(Change listing data)
Content starts

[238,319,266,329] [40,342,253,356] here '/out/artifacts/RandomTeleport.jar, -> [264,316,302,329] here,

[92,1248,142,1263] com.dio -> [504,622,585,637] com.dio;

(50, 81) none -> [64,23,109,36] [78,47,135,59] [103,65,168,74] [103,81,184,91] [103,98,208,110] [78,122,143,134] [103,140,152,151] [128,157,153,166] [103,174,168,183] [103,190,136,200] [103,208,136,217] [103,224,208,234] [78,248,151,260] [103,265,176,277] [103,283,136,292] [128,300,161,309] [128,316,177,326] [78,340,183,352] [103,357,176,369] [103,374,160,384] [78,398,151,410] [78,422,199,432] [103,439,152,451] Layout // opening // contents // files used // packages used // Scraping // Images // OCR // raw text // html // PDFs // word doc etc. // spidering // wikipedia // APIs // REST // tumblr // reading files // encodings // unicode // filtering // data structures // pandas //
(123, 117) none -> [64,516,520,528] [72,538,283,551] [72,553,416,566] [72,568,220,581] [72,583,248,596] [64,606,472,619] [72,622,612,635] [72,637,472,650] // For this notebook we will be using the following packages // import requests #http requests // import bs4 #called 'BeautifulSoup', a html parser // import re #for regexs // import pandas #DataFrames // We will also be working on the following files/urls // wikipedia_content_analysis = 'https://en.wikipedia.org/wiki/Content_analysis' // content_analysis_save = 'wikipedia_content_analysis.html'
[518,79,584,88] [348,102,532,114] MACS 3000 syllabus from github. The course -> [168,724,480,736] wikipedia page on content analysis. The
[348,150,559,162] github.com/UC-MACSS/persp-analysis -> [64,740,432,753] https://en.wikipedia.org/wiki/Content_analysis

Content ends

The lines above should be duplicated exactly.

Response to the task |
[238,319,266,329] [40,342,253,356] here '/out/artifacts/RandomTeleport.jar, -> [264,316,302,329] here,

[92,1248,142,1263] com.dio -> [504,622,585,637] com.dio;

(50, 81) none -> [64,23,109,36] [78,47,135,59] [103,65,168,74] [103,81,184,91] [103,98,208,110] [78,122,143,134] [103,140,152,151] [128,157,153,166] [103,174,168,183] [103,190,136,200] [103,208,136,217] [103,224,208,234] [78,248,151,260] [103,265,176,277] [103,283,136,292] [128,300,161,309] [128,316,177,326] [78,340,183,352] [103,357,176,369] [103,374,160,384] [78,398,151,410] [78,422,199,432] [103,439,152,451] Layout // opening // contents // files used // packages used // Scraping // Images // OCR // raw text // html // PDFs // word doc etc. // spidering // wikipedia // APIs // REST // tumblr // reading files // encodings // unicode // filtering // data structures // pandas //
(123, 117) none -> [64,516,520,528] [72,538,283,551] [72,553,416,566] [72,568,220,581] [72,583,248,596] [64,606,472,619] [72,622,612,635] [72,637,472,650] // For this notebook we will be using the following packages // import requests #http requests // import bs4 #called 'BeautifulSoup', a html parser // import re #for regexs // import pandas #DataFrames // We will also be working on the following files/urls // wikipedia_content_analysis = 'https://en.wikipedia.org/wiki/Content_analysis' // content_analysis_save = 'wikipedia_content_analysis.html'
[518,79,584,88] [348,102,532,114] MACS 3000 syllabus from github. The course -> [168,724,480,736] wikipedia page on content analysis. The
[348,150,559,162] github.com/UC-MACSS/persp-analysis -> [64,740,432,753] https://en.wikipedia.org/wiki/Content_analysis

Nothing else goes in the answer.